Everything was cleaved within them. Everything was divided within them. Everything was separated within them. The soul and the spirit was exposed, for now heavenly light has burst, and darkness is dispelled, and they feared. They were awakened from lethargy. They were stirred from indifference; the casual concern of a moment ago of a sense of unworthiness, now became an overwhelming revelation of guilt, for God was there. And this is the first thing that the shepherds would tell you, that you will never understand the babe that lies in the manger until somehow in the revelation of the holiness of God you fear.
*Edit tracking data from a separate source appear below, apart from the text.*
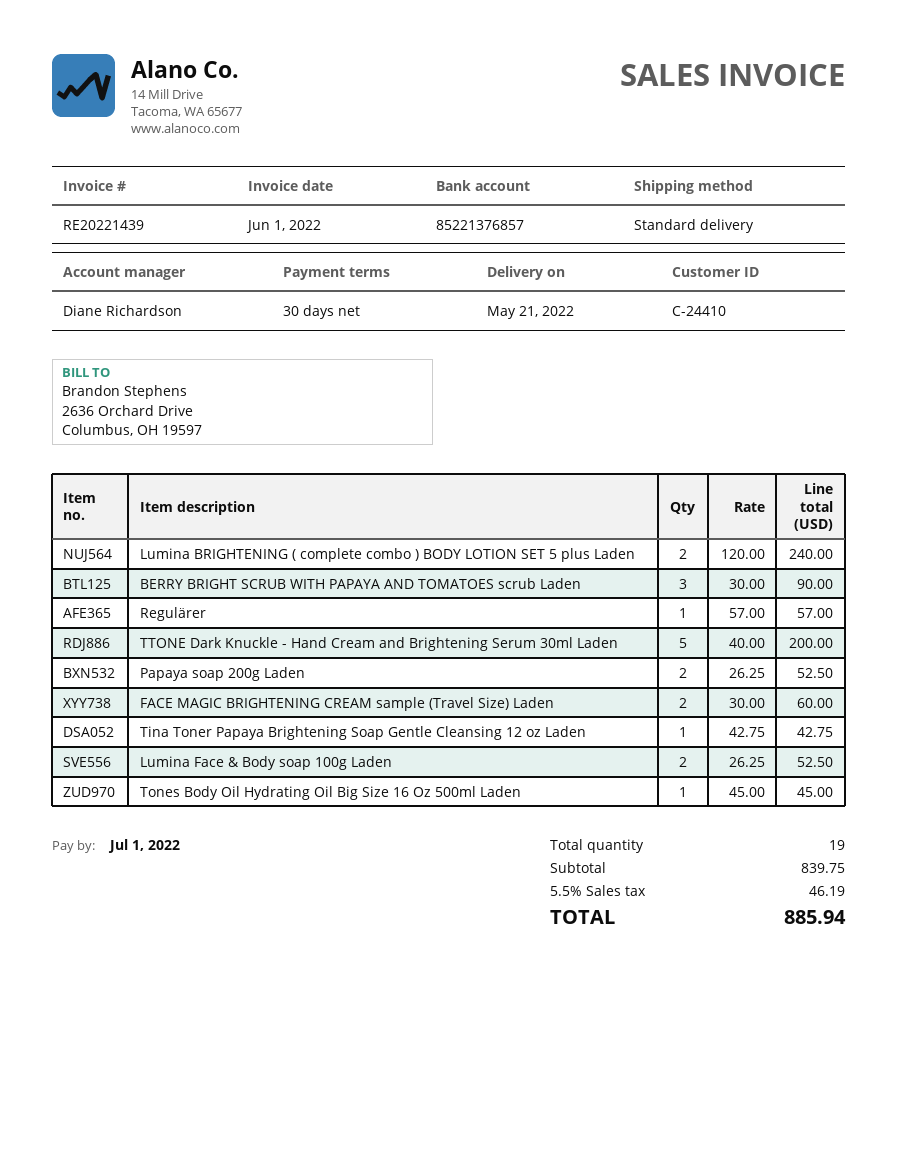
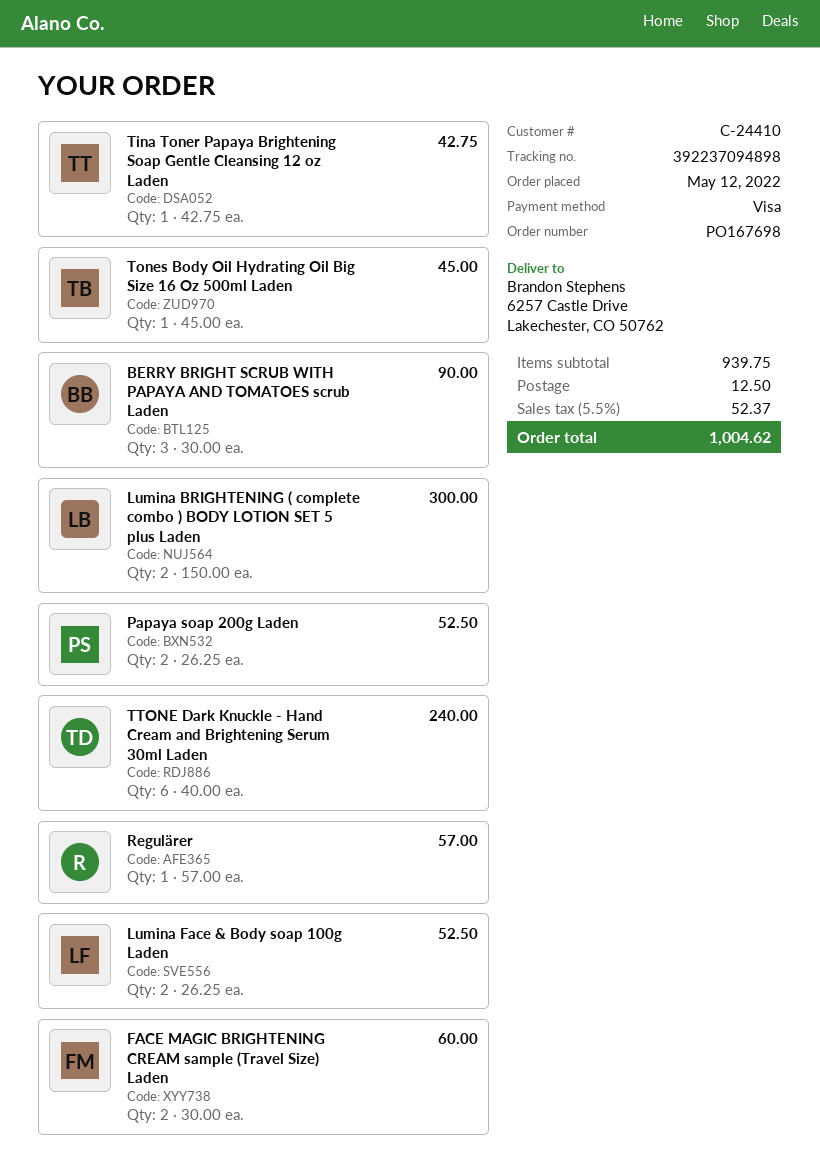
Lumina BRIGHTENING ( complete combo ) BODY LOTION SET 5 plus Laden: 2 x 120.00 = 240.00 -> 2 x 150.00 = 300.00
TTONE Dark Knuckle - Hand Cream and Brightening Serum 30ml Laden: 5 x 40.00 = 200.00 -> 6 x 40.00 = 240.00
subtotal: 839.75 -> 939.75
shipping: none -> 12.50
tax: 5.5% = 46.19 -> 5.5% = 52.37
total: 885.94 -> 1004.62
And this, I am sure, that so many there are that name the name of Christ and do half-hearted homage to Him at His birth, that understand so little of what it means, because they have never feared. They have never seen themselves. The light of His Word, the penetration of the Holy Ghost, the overwhelming, convicting work that our Lord said would be the ministry of the Spirit of God and the proof of His ministry is not there. I have gone into meetings large and small where people have been overwhelmed with sentiment.
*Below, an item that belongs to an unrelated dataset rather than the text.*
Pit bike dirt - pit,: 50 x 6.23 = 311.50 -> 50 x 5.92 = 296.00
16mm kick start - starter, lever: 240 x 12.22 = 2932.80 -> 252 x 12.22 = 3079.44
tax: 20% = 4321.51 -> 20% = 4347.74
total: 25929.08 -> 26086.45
I have been in meetings where people have been aware of great emotional electricity, and they have said as they have come, Isn't God here. But my friend, as I read church history, and read the Bible, when God is present men hate sin, men fear God. And men are smitten. And when John Wesley1 preached on the plains of England for there was no building that could hold the throngs that came, he would ride into town in the afternoon, announce that he was there, gather a few believers, and make it known that the next day at noontime he would be speaking on the greensward, and they would then come, not just a hundred, not two hundred, but 20 thousand, 25 thousand people would gather and stand for three hours without music, without singing, without advertising, without anything but a sense that God was in the community.
And when he preached, as many as two to three thousand people dropped as though they had had an arrow through the heart, unconscious, and would lie there unconscious. What was it? It was the revelation of the holiness of God. It was the light of God that burst in upon the heart and produced the same physical results that the sight of blood will produce with many. You know there are those that, going into the place where they see blood, faint. Well now this was not just fainting, but this was the result of the revelation of the holiness of God bursting like the new sun in the dark night in their spirits.
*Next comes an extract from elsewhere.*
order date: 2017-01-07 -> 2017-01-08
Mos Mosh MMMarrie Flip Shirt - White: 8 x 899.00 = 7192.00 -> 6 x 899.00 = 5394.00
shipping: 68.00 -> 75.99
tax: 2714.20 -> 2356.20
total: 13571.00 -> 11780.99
And the contrast between what they saw of God and saw of themselves was so overwhelming that the physical reaction was that of fainting. This did not just attend the ministry of John Wesley. It attended the ministry of his namesake, John Wesley Redfield2, up in New Haven, Connecticut, for he met in the old Yale Bowl, the first of its kind that was there, and he preached to others, to thousands, and one occasion when they left there were some 13 hundred people, so reported the police in New Haven, that were utterly unable to leave because of the revelation of the holiness of God.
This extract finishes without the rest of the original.